Emergent Mind

LLM4Decompile: Decompiling Binary Code with Large Language Models

(2403.05286)
Published Mar 8, 2024 in cs.PL and cs.CL

Abstract

Decompilation aims to restore compiled code to human-readable source code, but struggles with details like names and structure. LLMs show promise for programming tasks, motivating their application to decompilation. However, there does not exist any open-source LLM for decompilation. Moreover, existing decompilation evaluation systems mainly consider token-level accuracy and largely ignore code executability, which is the most important feature of any program. Therefore, we release the first open-access decompilation LLMs ranging from 1B to 33B pre-trained on 4 billion tokens of C source code and the corresponding assembly code. The open-source LLMs can serve as baselines for further development in the field. To ensure practical program evaluation, we introduce Decompile-Eval, the first dataset that considers re-compilability and re-executability for decompilation. The benchmark emphasizes the importance of evaluating the decompilation model from the perspective of program semantics. Experiments indicate that our LLM4Decompile has demonstrated the capability to accurately decompile 21% of the assembly code, which achieves a 50% improvement over GPT-4. Our code, dataset, and models are released at https://github.com/albertan017/LLM4Decompile

Pipeline evaluating decompilation processes.

Overview

  • LLM4Decompile introduces an open-source Large Language Model (LLM) pre-trained on C source code and assembly instructions, aimed at improving decompilation processes.

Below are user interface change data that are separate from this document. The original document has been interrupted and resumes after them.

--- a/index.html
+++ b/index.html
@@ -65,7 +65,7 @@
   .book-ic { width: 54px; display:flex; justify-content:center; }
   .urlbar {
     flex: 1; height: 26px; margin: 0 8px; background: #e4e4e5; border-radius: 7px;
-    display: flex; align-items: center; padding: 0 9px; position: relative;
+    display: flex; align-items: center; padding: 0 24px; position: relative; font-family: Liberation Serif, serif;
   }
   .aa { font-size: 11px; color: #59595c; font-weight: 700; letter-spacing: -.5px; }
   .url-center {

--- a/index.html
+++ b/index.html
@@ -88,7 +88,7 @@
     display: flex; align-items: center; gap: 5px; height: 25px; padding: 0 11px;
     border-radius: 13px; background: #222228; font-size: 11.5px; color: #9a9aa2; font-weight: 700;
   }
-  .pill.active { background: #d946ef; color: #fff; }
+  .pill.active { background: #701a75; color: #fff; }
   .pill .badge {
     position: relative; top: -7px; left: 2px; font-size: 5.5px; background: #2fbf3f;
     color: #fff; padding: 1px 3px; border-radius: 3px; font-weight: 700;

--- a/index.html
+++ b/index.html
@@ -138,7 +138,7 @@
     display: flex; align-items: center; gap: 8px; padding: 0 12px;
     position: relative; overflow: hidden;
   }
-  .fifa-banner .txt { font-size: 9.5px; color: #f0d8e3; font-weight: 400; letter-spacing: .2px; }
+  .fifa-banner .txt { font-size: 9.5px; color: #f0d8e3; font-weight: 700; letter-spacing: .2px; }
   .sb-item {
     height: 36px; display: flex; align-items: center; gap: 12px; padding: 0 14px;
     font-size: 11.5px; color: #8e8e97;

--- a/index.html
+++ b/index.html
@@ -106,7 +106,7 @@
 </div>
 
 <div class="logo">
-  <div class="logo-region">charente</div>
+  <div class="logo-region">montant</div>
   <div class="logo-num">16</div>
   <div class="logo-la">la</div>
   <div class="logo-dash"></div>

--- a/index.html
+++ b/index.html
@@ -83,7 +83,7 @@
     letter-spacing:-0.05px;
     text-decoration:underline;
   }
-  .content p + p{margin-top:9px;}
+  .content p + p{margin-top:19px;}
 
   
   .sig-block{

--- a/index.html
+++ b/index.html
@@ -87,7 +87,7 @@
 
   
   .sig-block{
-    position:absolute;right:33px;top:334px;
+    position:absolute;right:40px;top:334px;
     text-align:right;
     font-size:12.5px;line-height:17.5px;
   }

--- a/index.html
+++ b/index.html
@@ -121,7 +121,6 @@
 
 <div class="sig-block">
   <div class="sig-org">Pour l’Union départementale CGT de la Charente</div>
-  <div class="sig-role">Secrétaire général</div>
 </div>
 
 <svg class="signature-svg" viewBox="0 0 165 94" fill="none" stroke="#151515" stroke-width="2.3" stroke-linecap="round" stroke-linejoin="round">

  • Decompile-Eval, a novel benchmark for evaluating decompiled code based on re-compilability and re-executability, is also introduced, focusing on the practical aspects of the decompilation output.

  • The LLM4Decompile models, ranging from 1B to 33B parameters, show significant improvement over existing tools, with achievements in syntax and semantics understanding of the code.

  • The research advances the application of LLMs in decompilation and reverse engineering, suggesting future extensions to other programming languages and more complex decompilation tasks.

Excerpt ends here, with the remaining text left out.